[Supplied data]
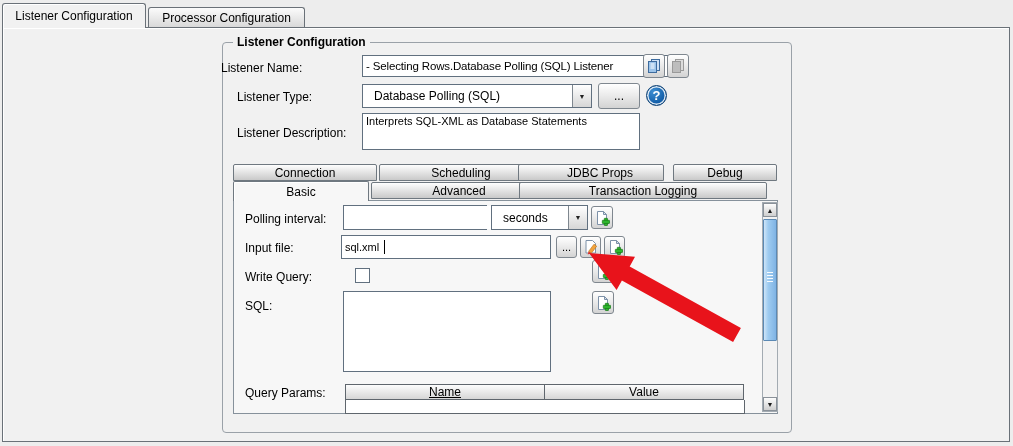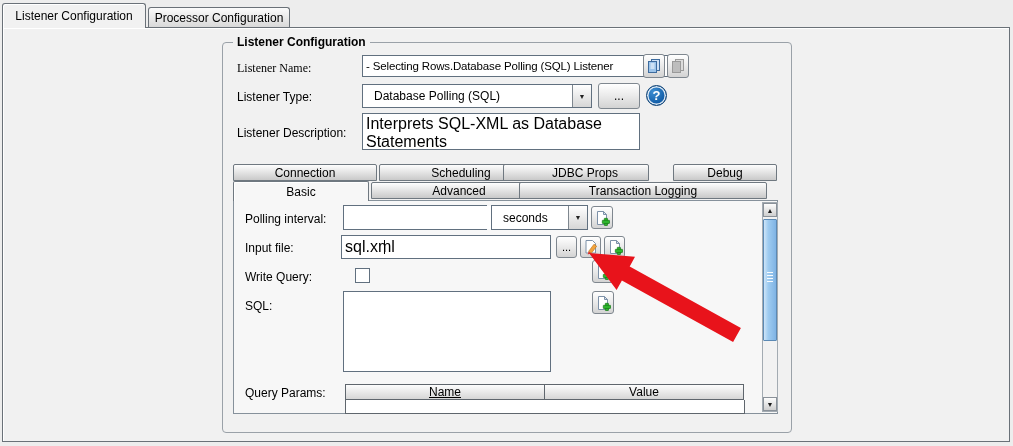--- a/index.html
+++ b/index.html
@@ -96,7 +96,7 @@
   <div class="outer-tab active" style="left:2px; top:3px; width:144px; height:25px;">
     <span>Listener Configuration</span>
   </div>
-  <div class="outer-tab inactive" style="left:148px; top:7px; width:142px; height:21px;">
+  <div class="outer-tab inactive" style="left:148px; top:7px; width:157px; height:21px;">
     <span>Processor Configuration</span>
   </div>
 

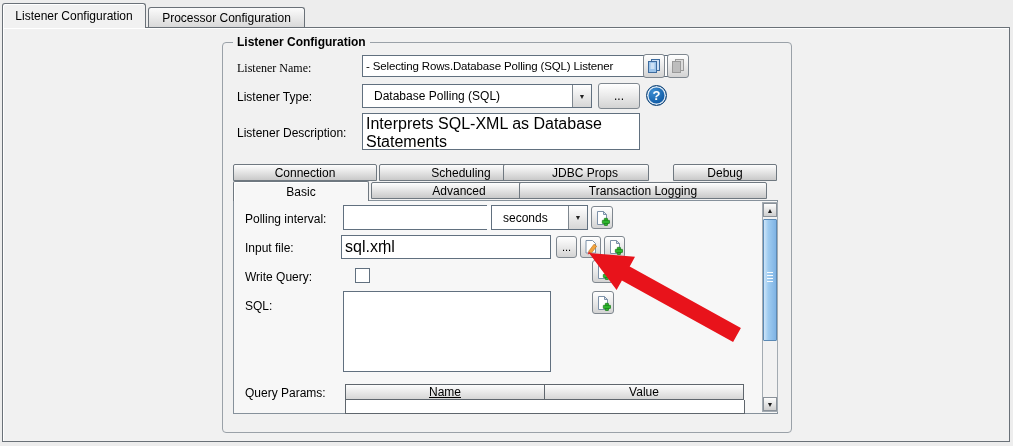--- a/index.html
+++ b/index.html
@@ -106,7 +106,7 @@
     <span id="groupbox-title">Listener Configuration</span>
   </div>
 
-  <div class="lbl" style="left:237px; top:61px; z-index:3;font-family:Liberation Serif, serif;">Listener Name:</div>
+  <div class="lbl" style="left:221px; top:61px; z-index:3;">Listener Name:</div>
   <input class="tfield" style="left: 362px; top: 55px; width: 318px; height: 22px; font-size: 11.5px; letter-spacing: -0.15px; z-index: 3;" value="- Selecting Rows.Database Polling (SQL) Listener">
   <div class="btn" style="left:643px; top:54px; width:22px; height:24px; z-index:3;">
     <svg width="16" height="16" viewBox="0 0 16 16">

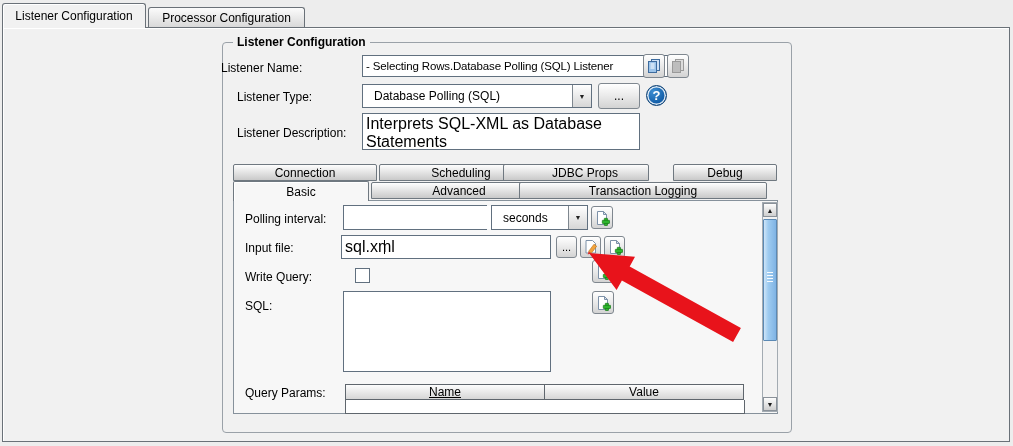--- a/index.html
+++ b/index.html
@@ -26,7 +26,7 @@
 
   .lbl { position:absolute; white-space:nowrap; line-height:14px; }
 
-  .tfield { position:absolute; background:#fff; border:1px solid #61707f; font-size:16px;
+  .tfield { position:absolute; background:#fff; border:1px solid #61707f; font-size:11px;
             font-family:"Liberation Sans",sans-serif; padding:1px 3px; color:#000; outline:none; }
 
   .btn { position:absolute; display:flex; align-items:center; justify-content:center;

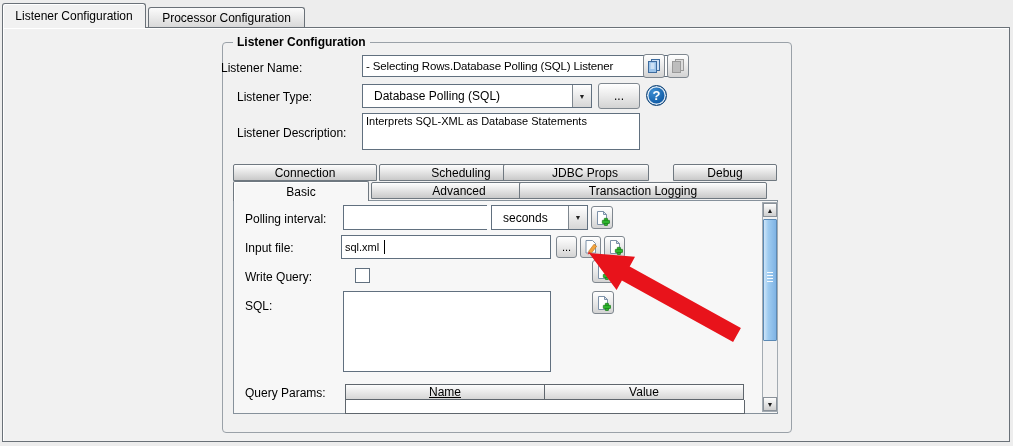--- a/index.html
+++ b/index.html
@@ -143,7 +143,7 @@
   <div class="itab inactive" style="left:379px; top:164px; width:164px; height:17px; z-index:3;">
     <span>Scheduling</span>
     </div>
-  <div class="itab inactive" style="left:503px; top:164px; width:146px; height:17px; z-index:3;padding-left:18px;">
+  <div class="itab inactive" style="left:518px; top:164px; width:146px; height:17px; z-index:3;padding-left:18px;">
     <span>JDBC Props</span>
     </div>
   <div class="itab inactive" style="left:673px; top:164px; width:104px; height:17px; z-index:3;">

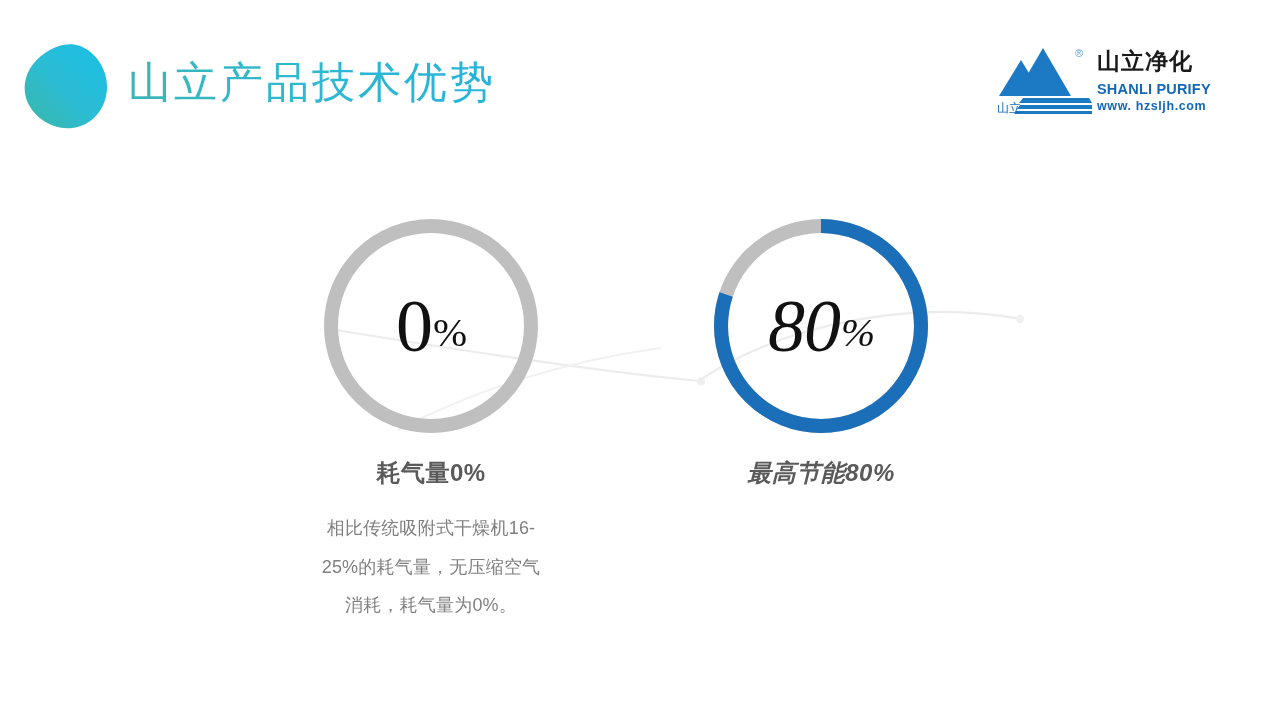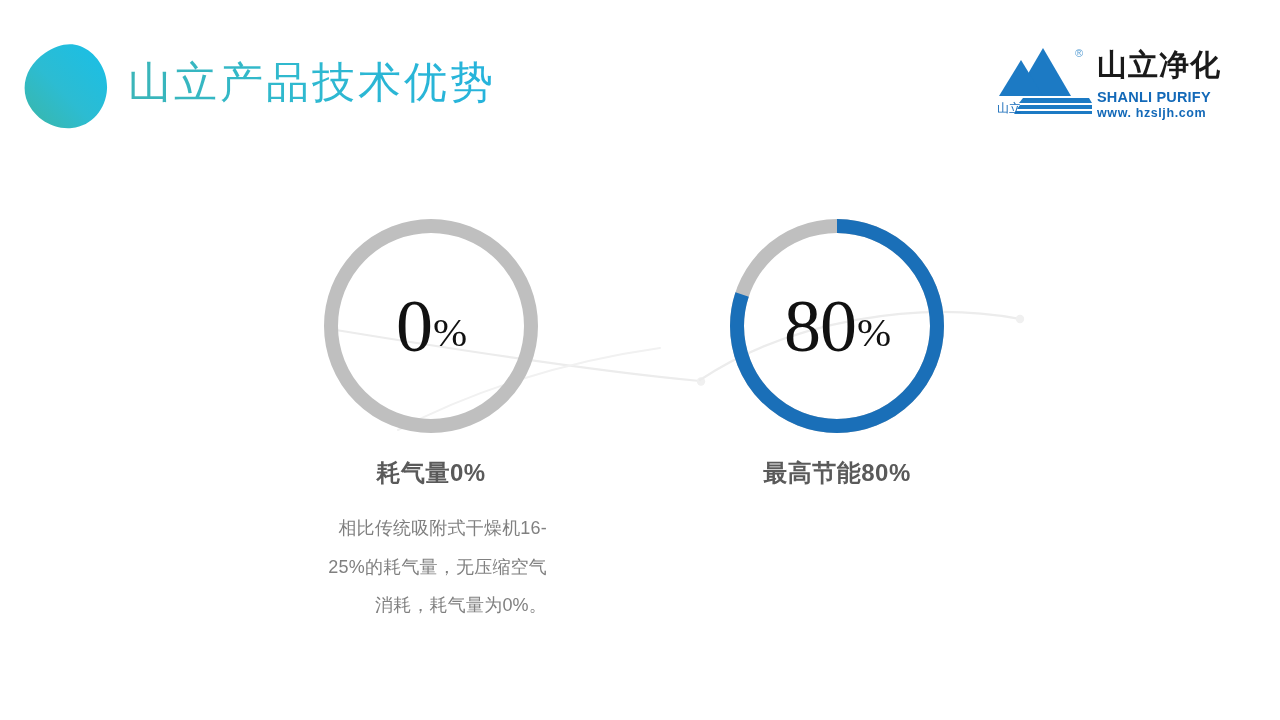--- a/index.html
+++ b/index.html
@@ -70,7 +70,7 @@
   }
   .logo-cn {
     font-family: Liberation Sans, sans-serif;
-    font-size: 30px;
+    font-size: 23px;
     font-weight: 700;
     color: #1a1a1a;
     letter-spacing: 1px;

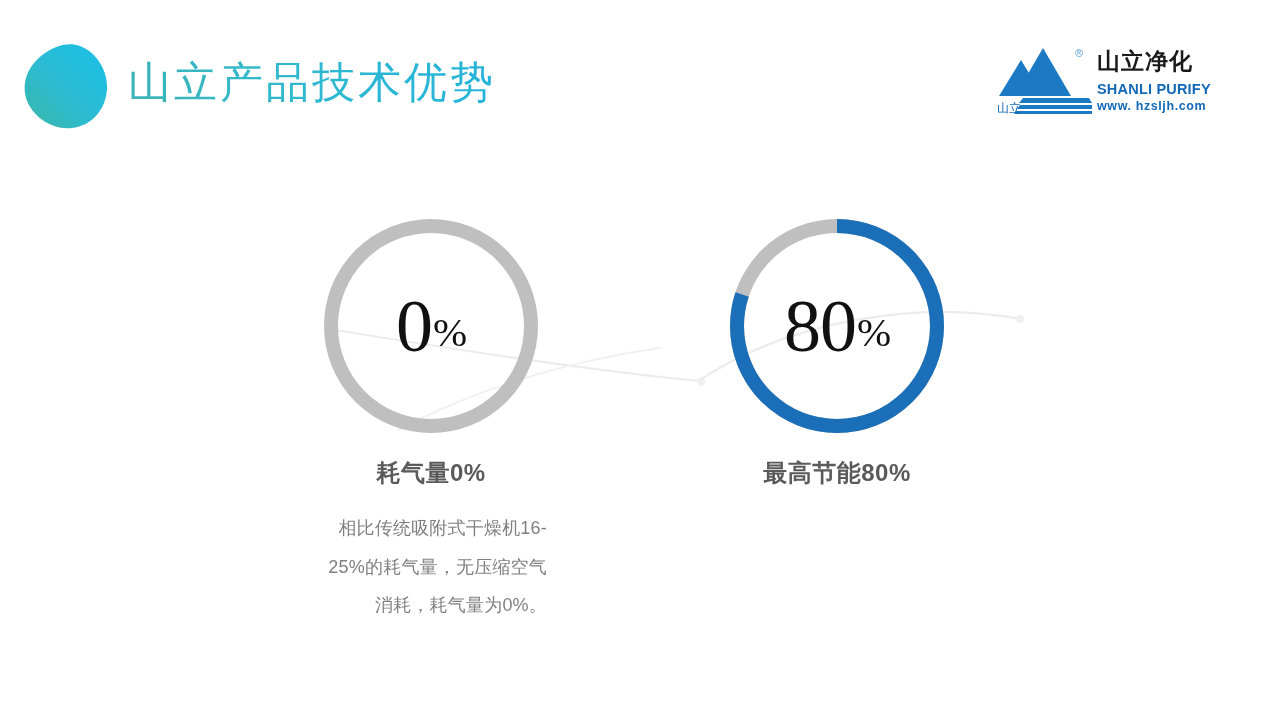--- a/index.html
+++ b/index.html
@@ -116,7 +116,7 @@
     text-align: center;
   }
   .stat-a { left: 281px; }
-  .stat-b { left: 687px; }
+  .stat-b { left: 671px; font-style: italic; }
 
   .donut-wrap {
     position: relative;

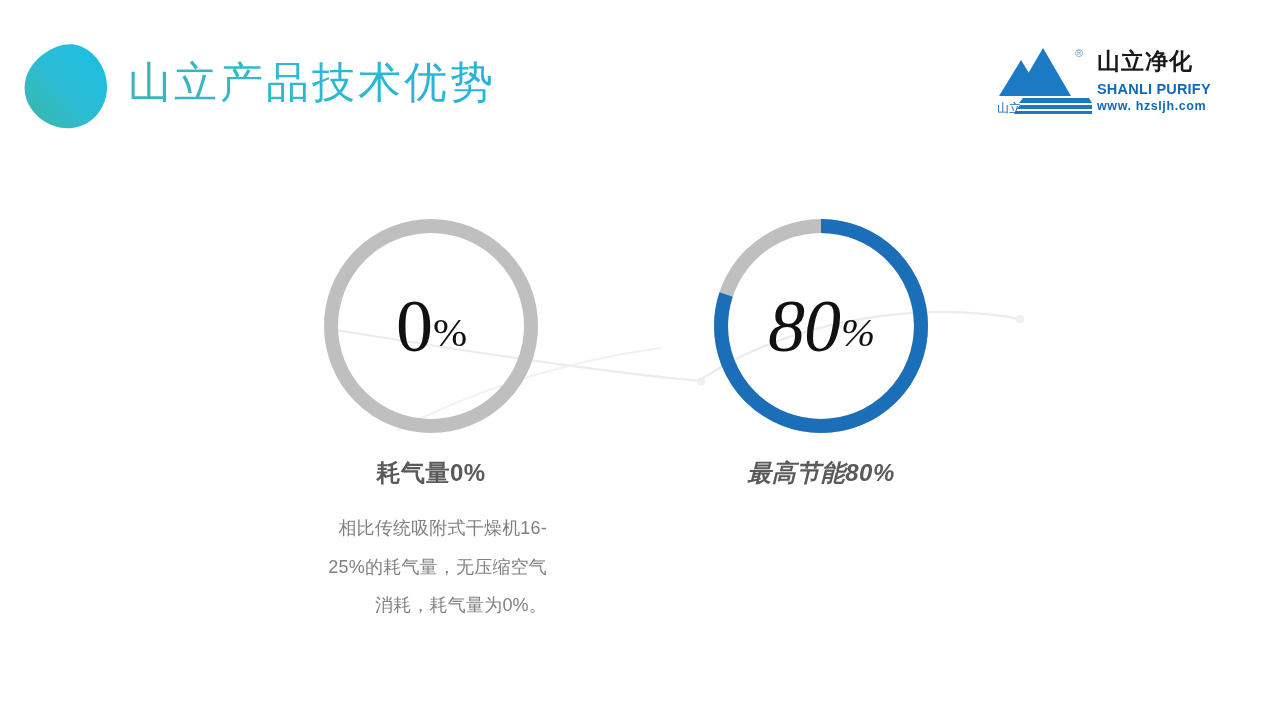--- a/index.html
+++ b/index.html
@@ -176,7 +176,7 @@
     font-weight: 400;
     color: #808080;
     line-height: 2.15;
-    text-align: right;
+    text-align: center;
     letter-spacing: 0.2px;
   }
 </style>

[Problem to solve] Print the material above once more, exactly, minus the pictures.

[Exercise solution]
--- a/index.html
+++ b/index.html
@@ -96,7 +96,7 @@
   <div class="outer-tab active" style="left:2px; top:3px; width:144px; height:25px;">
     <span>Listener Configuration</span>
   </div>
-  <div class="outer-tab inactive" style="left:148px; top:7px; width:142px; height:21px;">
+  <div class="outer-tab inactive" style="left:148px; top:7px; width:157px; height:21px;">
     <span>Processor Configuration</span>
   </div>
 

--- a/index.html
+++ b/index.html
@@ -106,7 +106,7 @@
     <span id="groupbox-title">Listener Configuration</span>
   </div>
 
-  <div class="lbl" style="left:237px; top:61px; z-index:3;font-family:Liberation Serif, serif;">Listener Name:</div>
+  <div class="lbl" style="left:221px; top:61px; z-index:3;">Listener Name:</div>
   <input class="tfield" style="left: 362px; top: 55px; width: 318px; height: 22px; font-size: 11.5px; letter-spacing: -0.15px; z-index: 3;" value="- Selecting Rows.Database Polling (SQL) Listener">
   <div class="btn" style="left:643px; top:54px; width:22px; height:24px; z-index:3;">
     <svg width="16" height="16" viewBox="0 0 16 16">

--- a/index.html
+++ b/index.html
@@ -26,7 +26,7 @@
 
   .lbl { position:absolute; white-space:nowrap; line-height:14px; }
 
-  .tfield { position:absolute; background:#fff; border:1px solid #61707f; font-size:16px;
+  .tfield { position:absolute; background:#fff; border:1px solid #61707f; font-size:11px;
             font-family:"Liberation Sans",sans-serif; padding:1px 3px; color:#000; outline:none; }
 
   .btn { position:absolute; display:flex; align-items:center; justify-content:center;

--- a/index.html
+++ b/index.html
@@ -143,7 +143,7 @@
   <div class="itab inactive" style="left:379px; top:164px; width:164px; height:17px; z-index:3;">
     <span>Scheduling</span>
     </div>
-  <div class="itab inactive" style="left:503px; top:164px; width:146px; height:17px; z-index:3;padding-left:18px;">
+  <div class="itab inactive" style="left:518px; top:164px; width:146px; height:17px; z-index:3;padding-left:18px;">
     <span>JDBC Props</span>
     </div>
   <div class="itab inactive" style="left:673px; top:164px; width:104px; height:17px; z-index:3;">

--- a/index.html
+++ b/index.html
@@ -70,7 +70,7 @@
   }
   .logo-cn {
     font-family: Liberation Sans, sans-serif;
-    font-size: 30px;
+    font-size: 23px;
     font-weight: 700;
     color: #1a1a1a;
     letter-spacing: 1px;

--- a/index.html
+++ b/index.html
@@ -116,7 +116,7 @@
     text-align: center;
   }
   .stat-a { left: 281px; }
-  .stat-b { left: 687px; }
+  .stat-b { left: 671px; font-style: italic; }
 
   .donut-wrap {
     position: relative;

--- a/index.html
+++ b/index.html
@@ -176,7 +176,7 @@
     font-weight: 400;
     color: #808080;
     line-height: 2.15;
-    text-align: right;
+    text-align: center;
     letter-spacing: 0.2px;
   }
 </style>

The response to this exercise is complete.